A common approach to this problem is to use feature flags. Feature flags are commonly used by application developers as a way to have multiple paths of execution in a common code base with flags that enable or disable each of the different capabilities at runtime. This technique, which is often used as a general development strategy, provides an effective way to introduce customization into your SaaS environment. Each feature flag would correlate to a tenant configuration option. This configuration would be evaluated at runtime and influence the features that are enabled for each tenant.

The diagram in Figure 14 provides a conceptual view of how these flags would be applied. A series of flags will be turned on and off for individual tenants, determining which capabilities are enabled for a tenant. These configuration options would be changed as a tenant signs up for new features of a SaaS offering. In some cases, these flags can be associated with tiers (instead of individual tenants).

Figure 14: Managing tenant needs with feature flags

Feature flags are just one way to achieve this. The key takeaway here is that—even if a single tenant needs a unique feature—that feature should be introduced as a customization to the core platform. How you apply that customization can vary based on the stack and design of your system. The intent is to ensure that we can deploy and manage a single version of our product.

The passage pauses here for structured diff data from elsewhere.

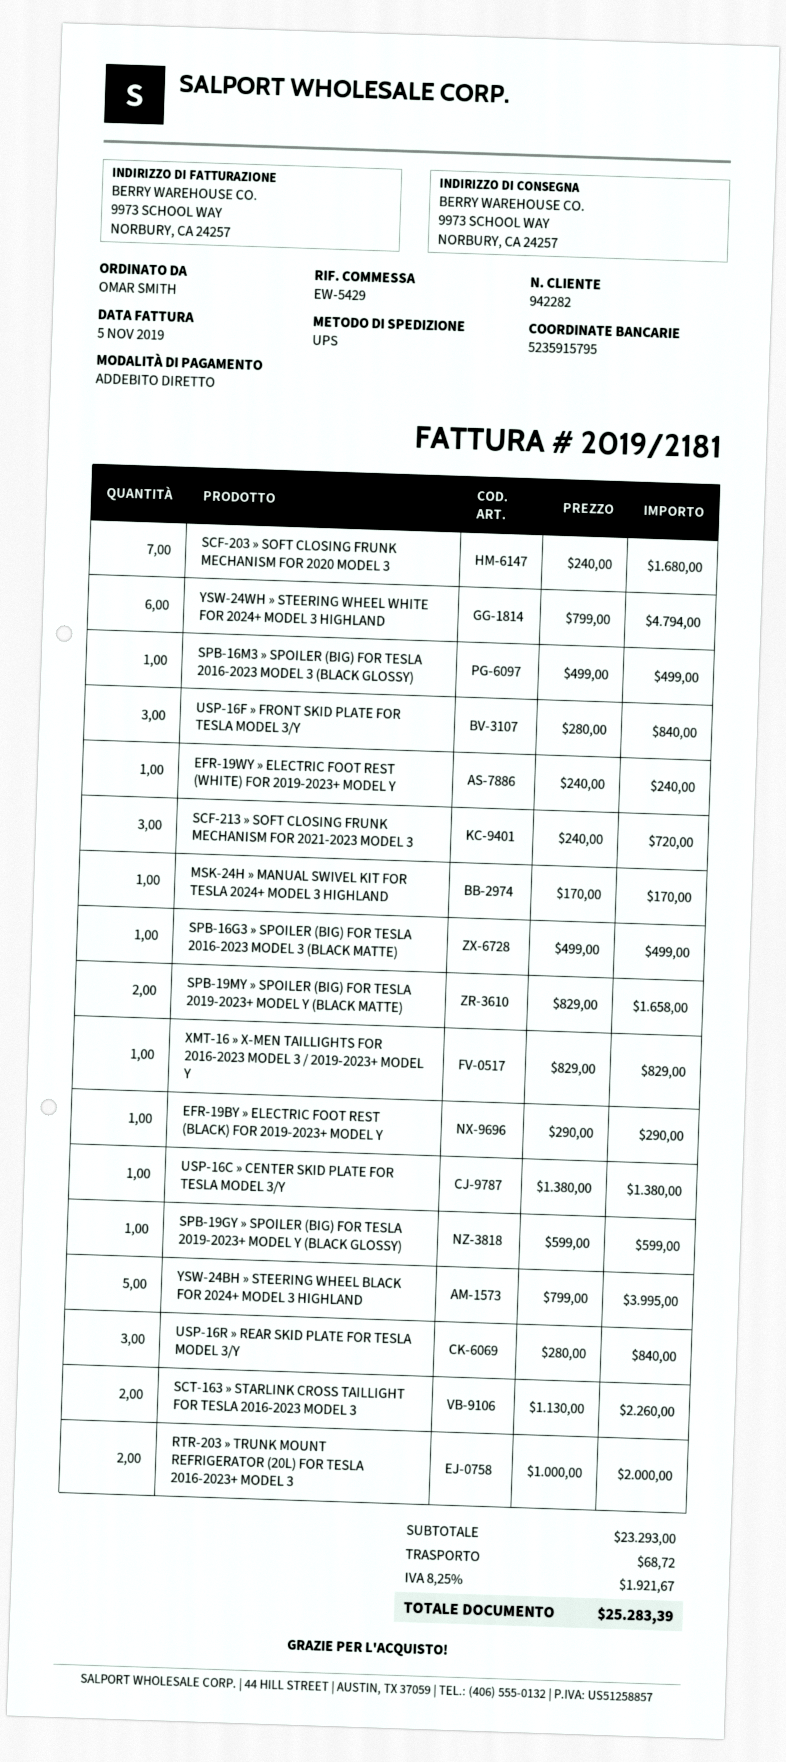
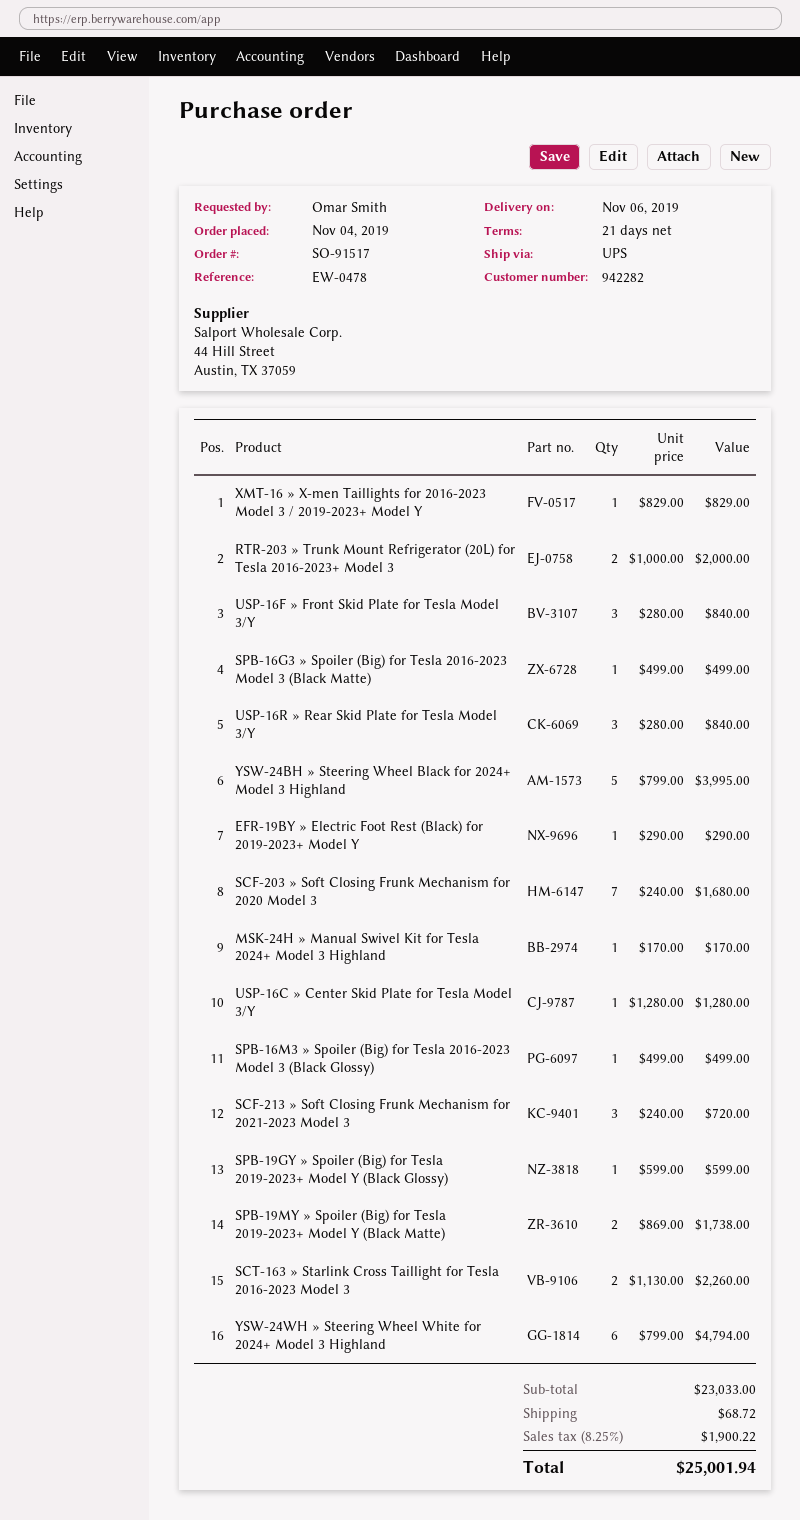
reference: EW-5429 -> EW-0478
EFR-19WY » ELECTRIC FOOT REST (WHITE) FOR 2019-2023+ MODEL Y: 1 x 240.00 = 240.00 -> none
SPB-19MY » SPOILER (BIG) FOR TESLA 2019-2023+ MODEL Y (BLACK MATTE): 2 x 829.00 = 1658.00 -> 2 x 869.00 = 1738.00
USP-16C » CENTER SKID PLATE FOR TESLA MODEL 3/Y: 1 x 1380.00 = 1380.00 -> 1 x 1280.00 = 1280.00
subtotal: 23293.00 -> 23033.00
tax: 8.25% = 1921.67 -> 8.25% = 1900.22
total: 25283.39 -> 25001.94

While this can be a powerful construct, it should be applied with caution. If, by introducing feature flags, you create a complex maze of options that end up presenting every tenant a unique experience, your system will quickly become unmanageable. Try to be selective about how and when you introduce these flags. As a rule of thumb, the business should not see this as a sales tool that enables the organization to offer one-off customizations to new customers.